I think such a blog post would be fantastic. I really enjoyed your post on TDD, and e.g. it would be fantastic to get your unique view on distributed version control. Do you think it is a hoax? Is TFS very similiar? Etc.
Also, Martin Fowler recently also raged against TFS and pro distributed version control, maybe you could address his points also a bit?
Ok, and actually, I am aware you have a product unit to run, still ;)
Great news, I hope it'll happen soon!
That said, I hope that the current state, in which CI is extremely easy to set up, won't change due to the distribution support.
Besides, we do have a lot of issues bothering us already, such as a way-too-weak client (seriously, deleting the local folder and preforming a Get Latest will lead to no files at the client machine and an "Everything's Up to date!" message - BAD).
Brian,
You mentioned that "In fact, in the next few months, I expect to kick off a prototyping effort to experiment with this." Is this prototype available somewhere for us to try out and see how it works? We're looking at moving from GIT to TFS but don't want to go to the heavy branches that TFS 2010 currently has.

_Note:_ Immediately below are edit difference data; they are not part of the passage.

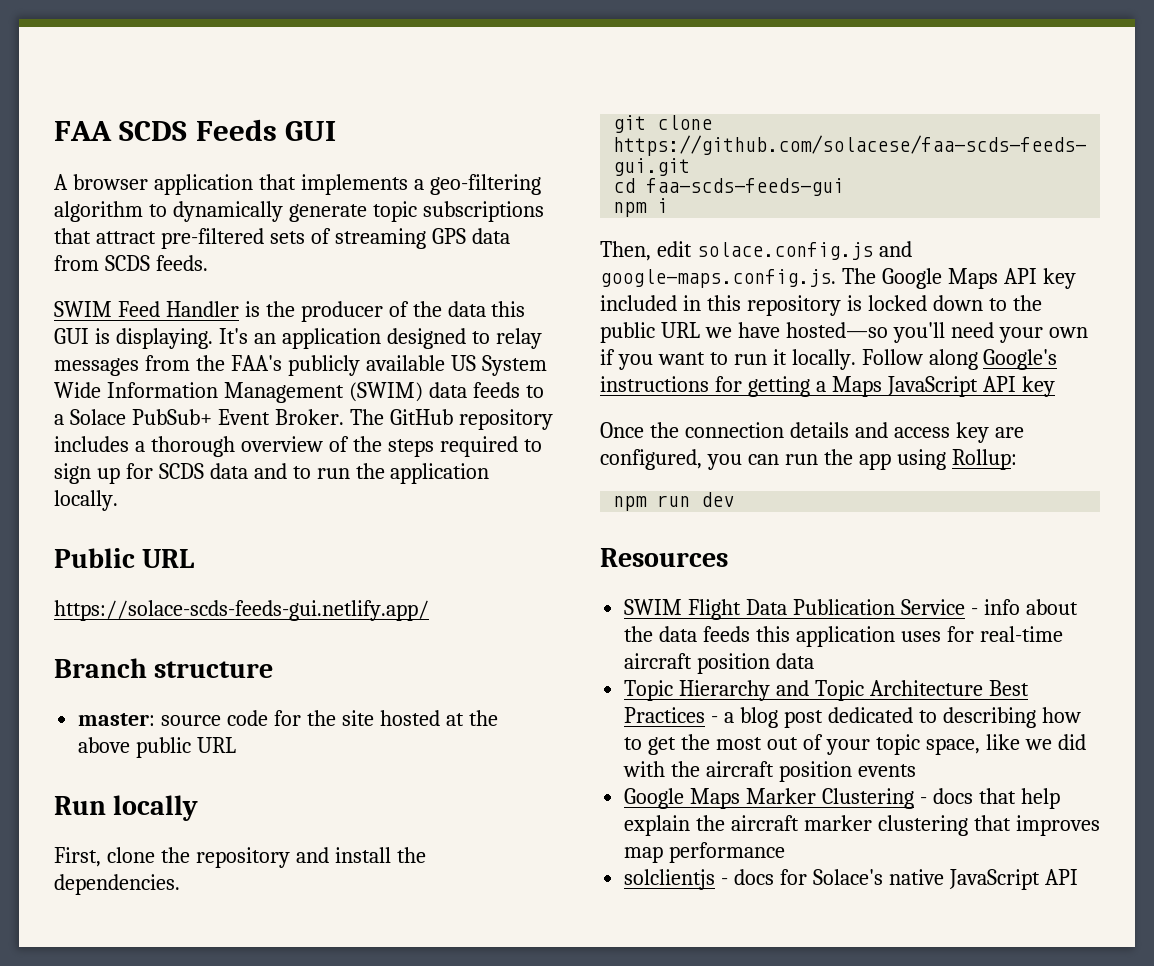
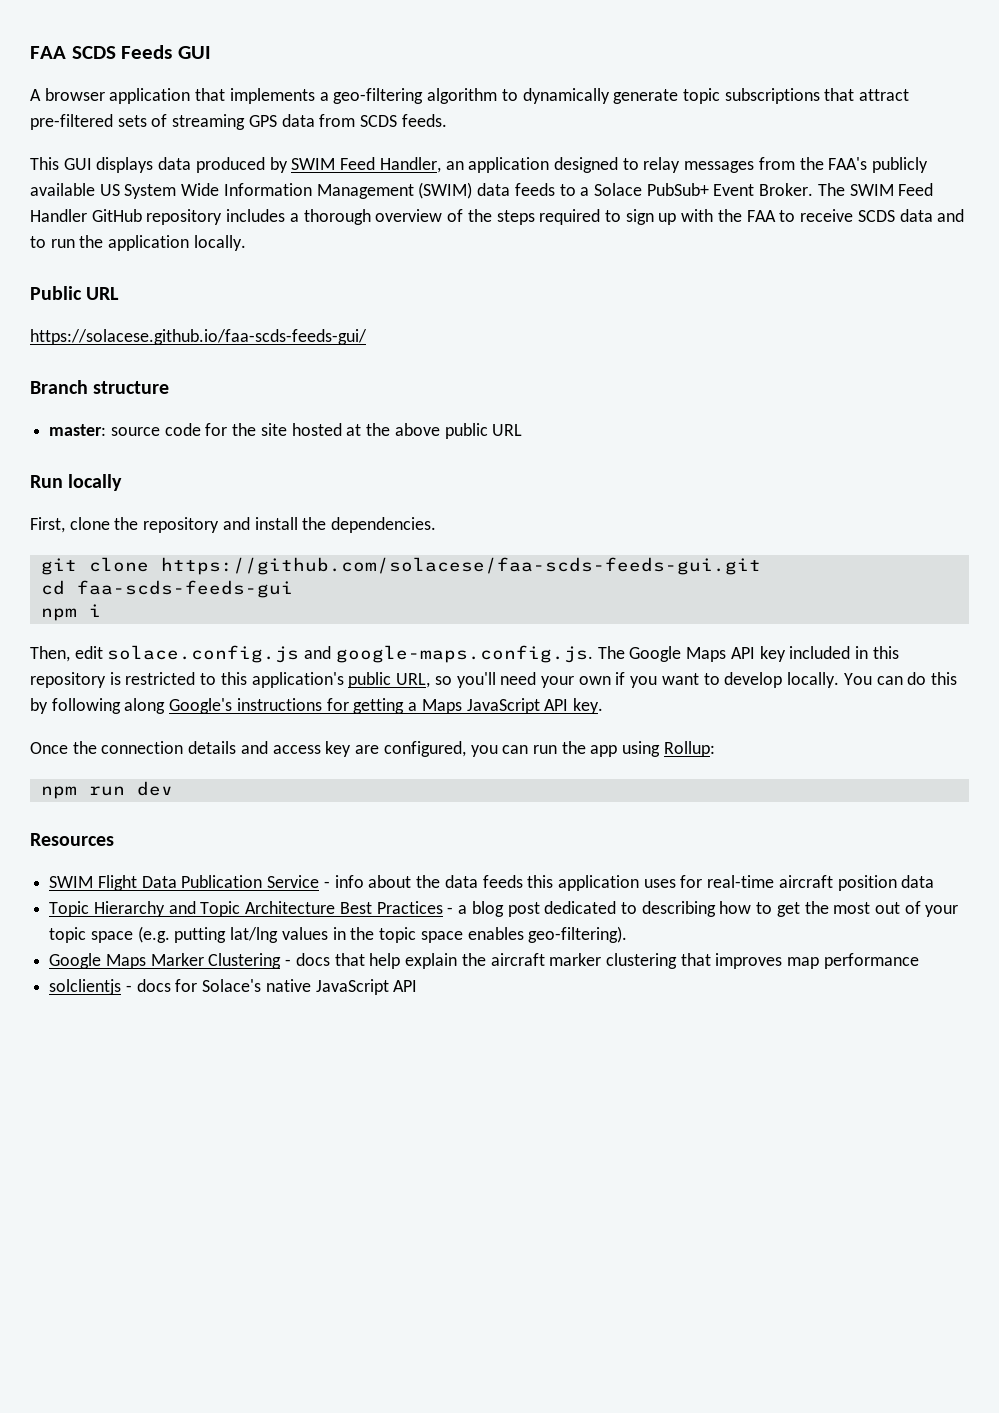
- SWIM Feed Handler is the producer of the data this GUI is displaying. It's an application designed to relay messages from the FAA's publicly available US System Wide Information Management (SWIM) data feeds to a Solace PubSub+ Event Broker.
+ This GUI displays data produced by SWIM Feed Handler, an application designed to relay messages from the FAA's publicly available US System Wide Information Management (SWIM) data feeds to a Solace PubSub+ Event Broker.
- The GitHub repository includes a thorough overview of the steps required to sign up for SCDS data and to run the application locally.
+ The SWIM Feed Handler GitHub repository includes a thorough overview of the steps required to sign up with the FAA to receive SCDS data and to run the application locally.
- https://solace-scds-feeds-gui.netlify.app/
+ https://solacese.github.io/faa-scds-feeds-gui/
- Then, edit solace.config.js and google-maps.config.js. The Google Maps API key included in this repository is locked down to the public URL we have hosted—so you'll need your own if you want to run it locally. Follow along Google's instructions for getting a Maps JavaScript API key
+ Then, edit solace.config.js and google-maps.config.js. The Google Maps API key included in this repository is restricted to this application's public URL, so you'll need your own if you want to develop locally. You can do this by following along Google's instructions for getting a Maps JavaScript API key.
- Topic Hierarchy and Topic Architecture Best Practices - a blog post dedicated to describing how to get the most out of your topic space, like we did with the aircraft position events
+ Topic Hierarchy and Topic Architecture Best Practices - a blog post dedicated to describing how to get the most out of your topic space (e.g. putting lat/lng values in the topic space enables geo-filtering).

Anything available?
I don't have anything to share at this time. We have spent the last few months working hard on planning what our next release will have. It's looking like we won't be doing full DVCS this product cycle but we will be doing some stuff that will result in many of the benefits. We're just now starting to implement some of it and I suspect it will be a few more months before I have too much more to say about it.
I wish I could be more helpful,
Brian, it has been a few months... I'm currently sitting in a DVCS/Kiln presentation by Spolsky and company - arguments for DVCS are not bad. Any new news on TFS and DVCS?
Nothing we are talking about yet. I've said that improving the TFS version control experience is a high priority for us and that DVCS capabilities would be a direction we'll evolve. We're working hard on the next version and I think there's going to be some stuff in there people will like (but I'm also sure people will wish for more than we can deliver). We're not quite yet ready to start talking about the features of the next release though.